EXERCISE DESCRIPTION: Somewhere below is a line with "(436, 538) none" and, later, a line with "(216, 63) none"; repeat those two lines and all the lines between them, exactly as they are.

SUPPLIED DATA:
____

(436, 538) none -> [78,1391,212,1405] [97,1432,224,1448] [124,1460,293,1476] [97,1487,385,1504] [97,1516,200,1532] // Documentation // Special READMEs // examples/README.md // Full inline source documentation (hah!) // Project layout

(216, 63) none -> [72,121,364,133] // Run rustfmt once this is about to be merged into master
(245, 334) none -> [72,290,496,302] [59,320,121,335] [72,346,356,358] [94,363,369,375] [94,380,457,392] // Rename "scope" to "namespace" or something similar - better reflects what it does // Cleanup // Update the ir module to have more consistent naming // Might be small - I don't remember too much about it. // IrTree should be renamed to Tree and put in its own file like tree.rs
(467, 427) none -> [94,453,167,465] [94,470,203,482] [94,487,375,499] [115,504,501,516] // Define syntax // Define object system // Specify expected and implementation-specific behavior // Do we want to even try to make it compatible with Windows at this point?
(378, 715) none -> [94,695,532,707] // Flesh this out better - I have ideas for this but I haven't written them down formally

____

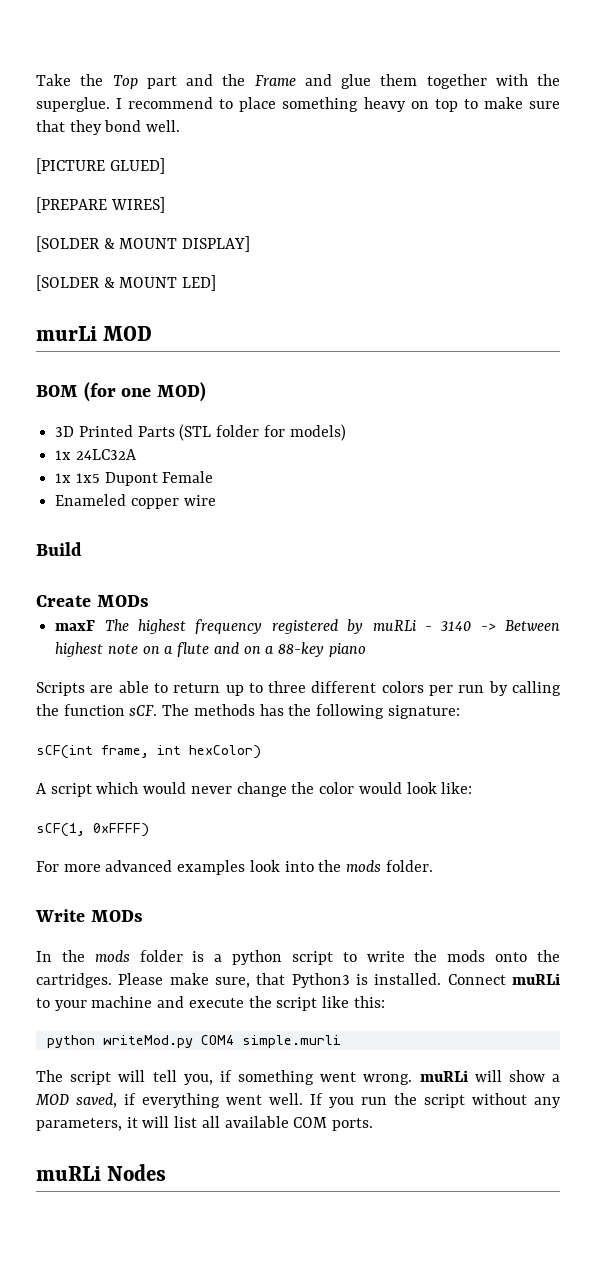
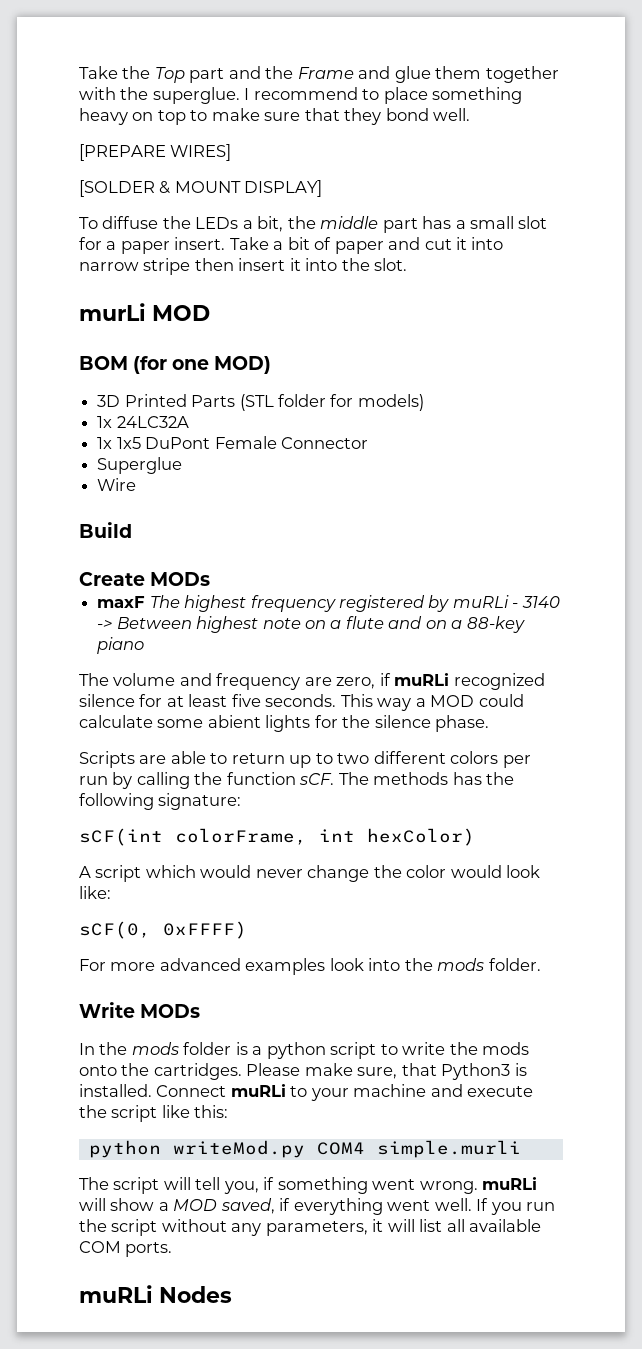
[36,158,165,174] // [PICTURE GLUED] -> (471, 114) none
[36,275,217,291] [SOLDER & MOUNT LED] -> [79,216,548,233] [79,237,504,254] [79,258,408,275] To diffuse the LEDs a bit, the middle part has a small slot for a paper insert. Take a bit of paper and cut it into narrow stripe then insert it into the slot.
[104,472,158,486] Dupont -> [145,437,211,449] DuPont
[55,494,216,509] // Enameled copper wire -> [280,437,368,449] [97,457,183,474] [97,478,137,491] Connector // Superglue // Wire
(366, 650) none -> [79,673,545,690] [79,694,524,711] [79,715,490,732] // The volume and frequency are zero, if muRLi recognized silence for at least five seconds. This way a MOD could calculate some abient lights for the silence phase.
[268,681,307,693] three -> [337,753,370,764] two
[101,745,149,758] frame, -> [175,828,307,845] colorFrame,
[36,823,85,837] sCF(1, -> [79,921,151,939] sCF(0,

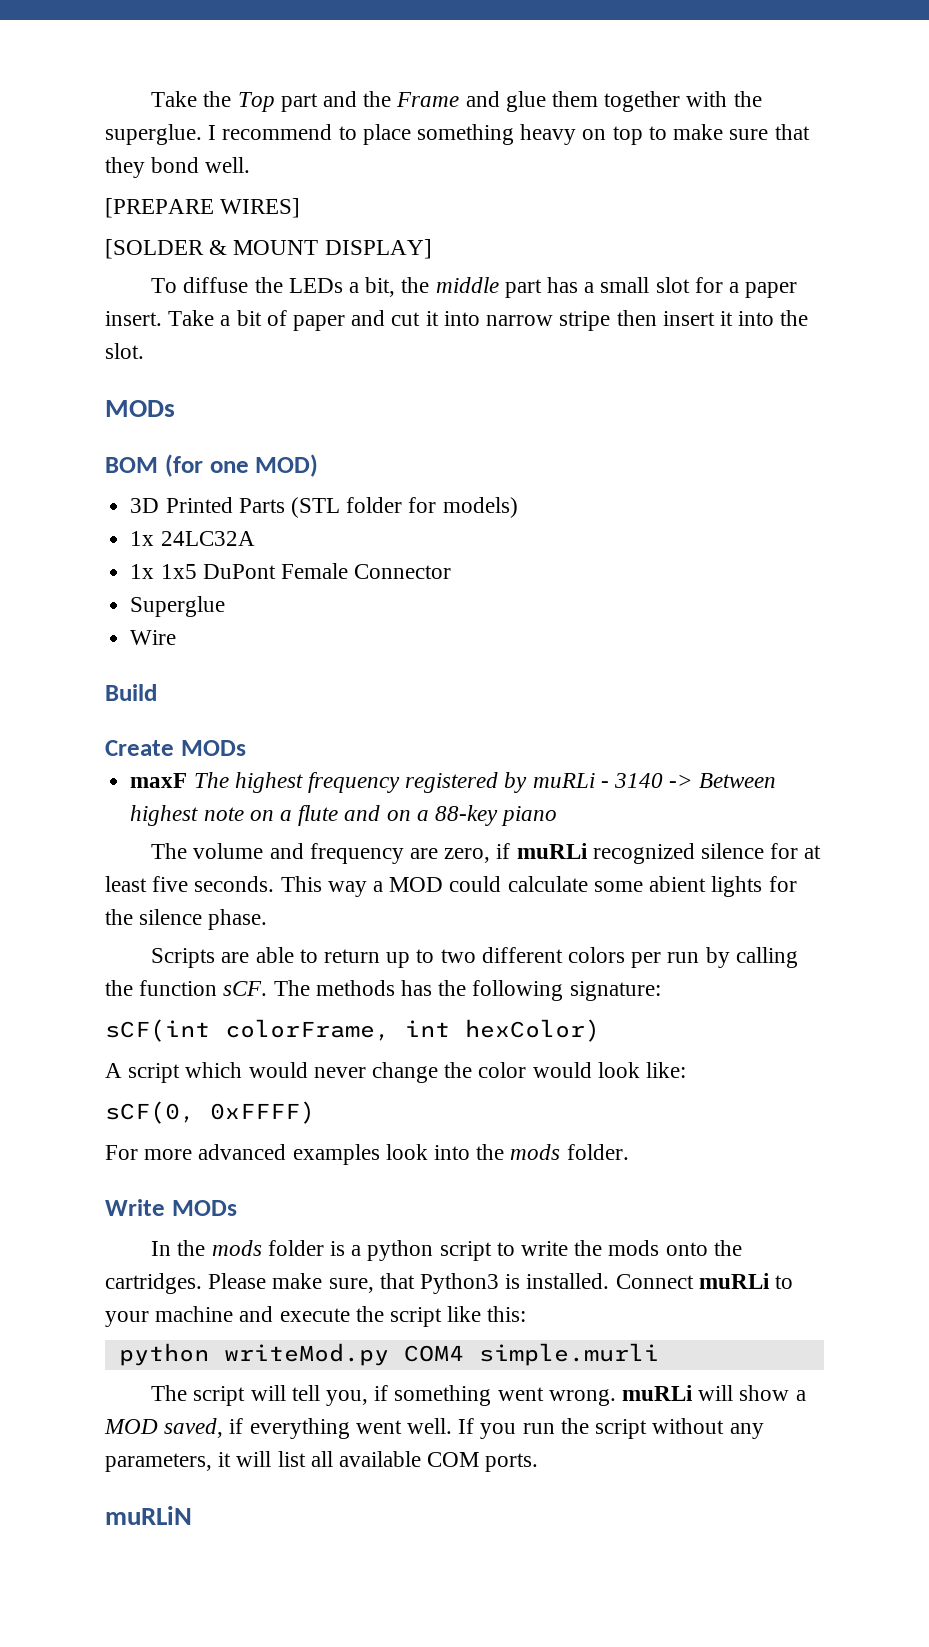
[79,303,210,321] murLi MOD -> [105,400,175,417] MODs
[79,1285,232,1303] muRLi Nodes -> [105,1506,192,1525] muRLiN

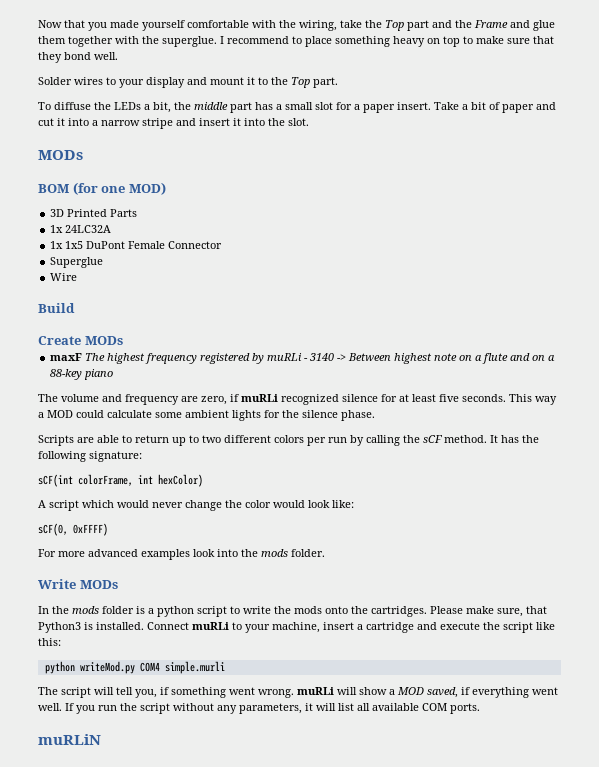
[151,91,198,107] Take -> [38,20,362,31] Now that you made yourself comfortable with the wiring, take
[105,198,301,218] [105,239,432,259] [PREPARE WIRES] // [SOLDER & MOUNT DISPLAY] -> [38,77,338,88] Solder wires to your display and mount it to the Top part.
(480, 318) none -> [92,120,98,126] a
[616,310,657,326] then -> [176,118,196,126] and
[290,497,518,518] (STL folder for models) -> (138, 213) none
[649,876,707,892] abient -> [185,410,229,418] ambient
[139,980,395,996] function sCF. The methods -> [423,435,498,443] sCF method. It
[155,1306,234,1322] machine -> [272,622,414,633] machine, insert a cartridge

____

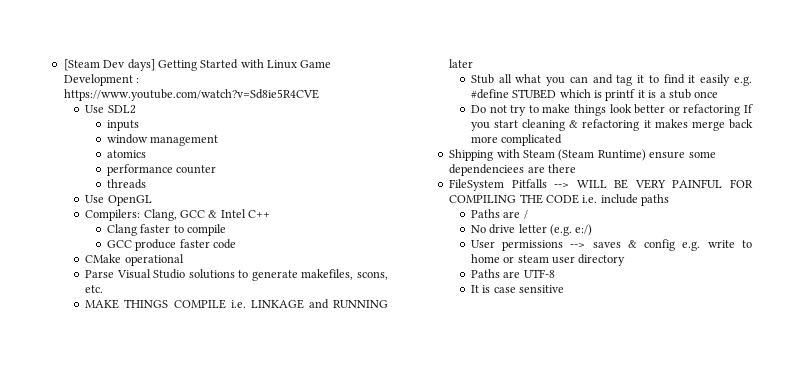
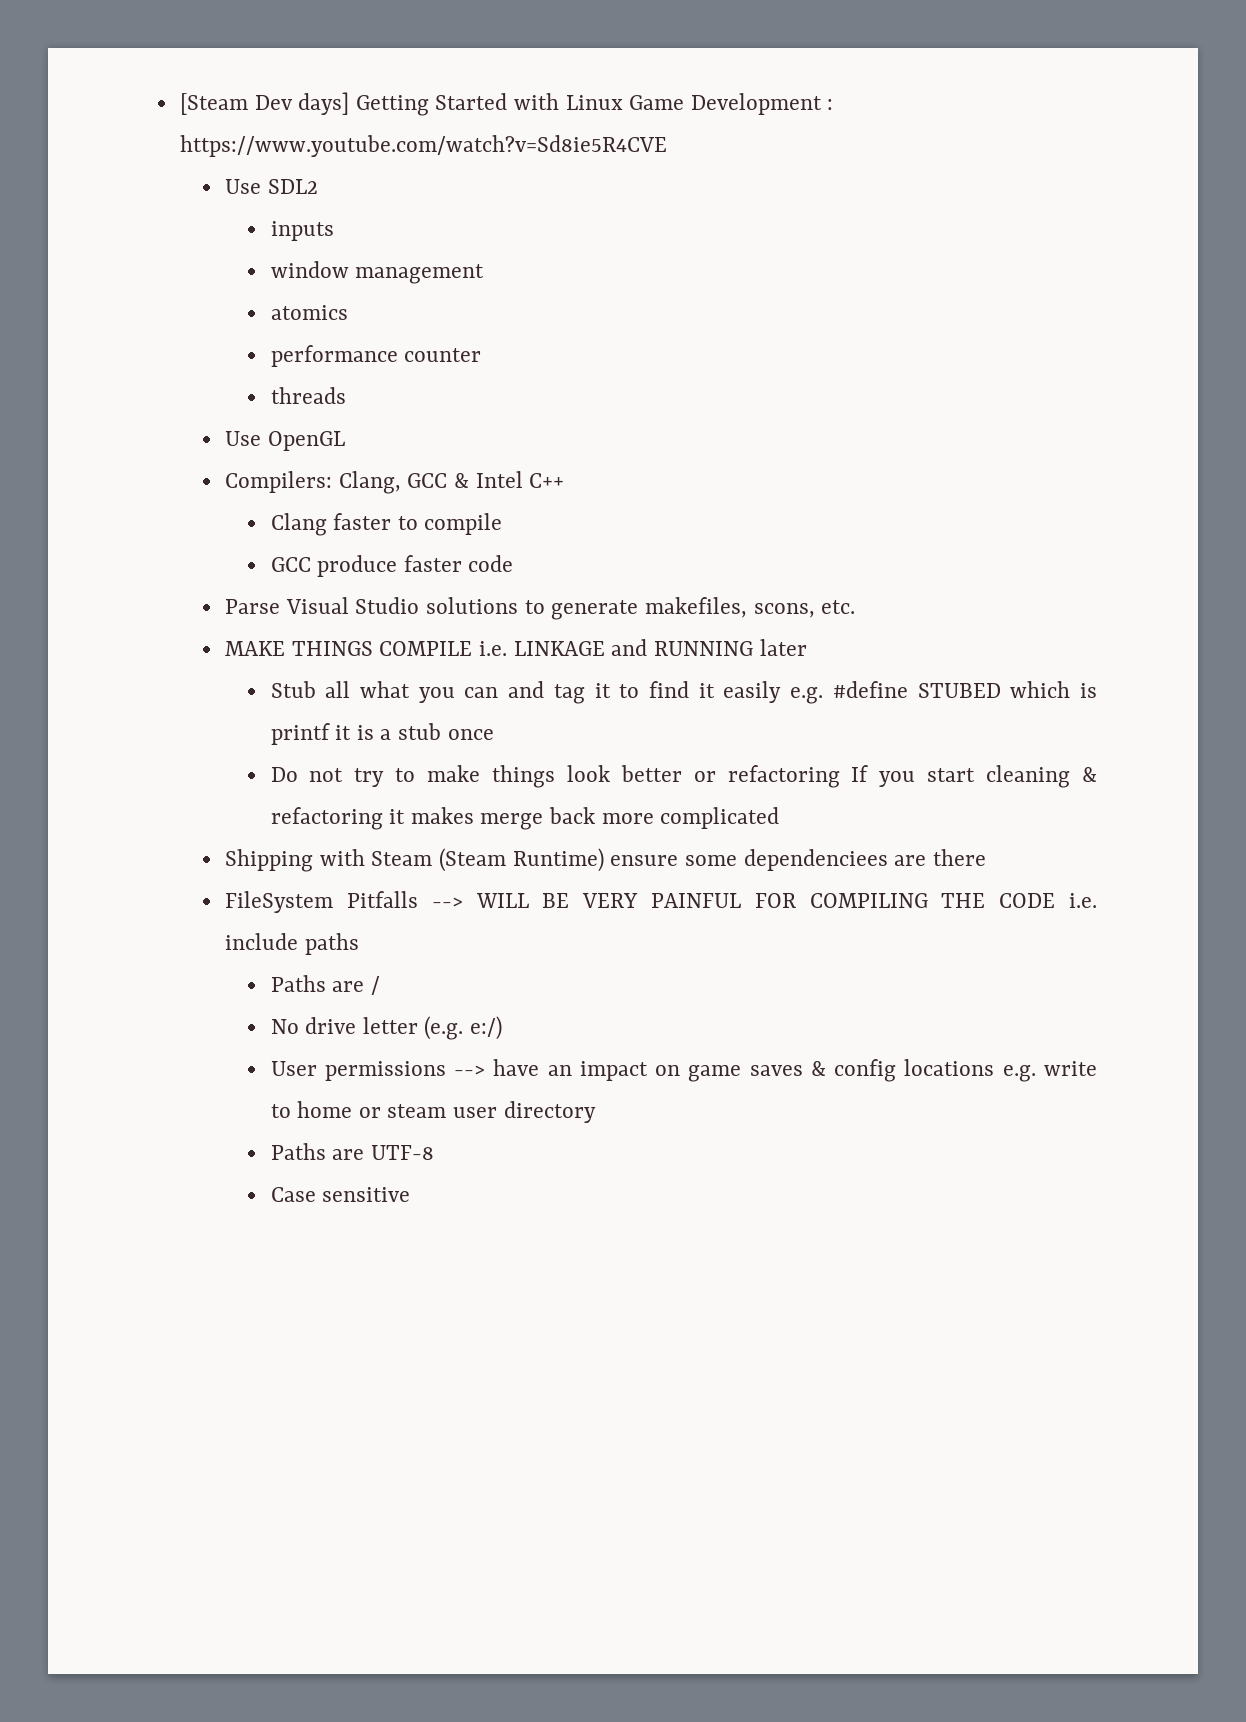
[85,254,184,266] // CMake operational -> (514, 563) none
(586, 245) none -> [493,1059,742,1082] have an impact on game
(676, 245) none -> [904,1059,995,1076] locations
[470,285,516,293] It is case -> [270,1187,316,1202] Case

____

ANSWER FOR THE TASK:
(436, 538) none -> [78,1391,212,1405] [97,1432,224,1448] [124,1460,293,1476] [97,1487,385,1504] [97,1516,200,1532] // Documentation // Special READMEs // examples/README.md // Full inline source documentation (hah!) // Project layout

(216, 63) none -> [72,121,364,133] // Run rustfmt once this is about to be merged into master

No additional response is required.